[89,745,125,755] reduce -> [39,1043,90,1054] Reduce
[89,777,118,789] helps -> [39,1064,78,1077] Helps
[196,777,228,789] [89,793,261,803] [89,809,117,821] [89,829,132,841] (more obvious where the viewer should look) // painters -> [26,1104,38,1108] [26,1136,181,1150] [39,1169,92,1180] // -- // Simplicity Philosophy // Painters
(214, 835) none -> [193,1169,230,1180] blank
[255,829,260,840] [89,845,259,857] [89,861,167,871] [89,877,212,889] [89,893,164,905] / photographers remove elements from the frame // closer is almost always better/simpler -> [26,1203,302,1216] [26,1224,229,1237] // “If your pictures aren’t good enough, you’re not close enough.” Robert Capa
----------------
§ **EXERCISE REQUIREMENTS**
Return precisely the lines of the records, starting with the line that holds "(214, 835) none -> [193,1169,230,1180] blank" and ending with the last one.

§ **YOUR SOLUTION**
(214, 835) none -> [193,1169,230,1180] blank
[255,829,260,840] [89,845,259,857] [89,861,167,871] [89,877,212,889] [89,893,164,905] / photographers remove elements from the frame // closer is almost always better/simpler -> [26,1203,302,1216] [26,1224,229,1237] // “If your pictures aren’t good enough, you’re not close enough.” Robert Capa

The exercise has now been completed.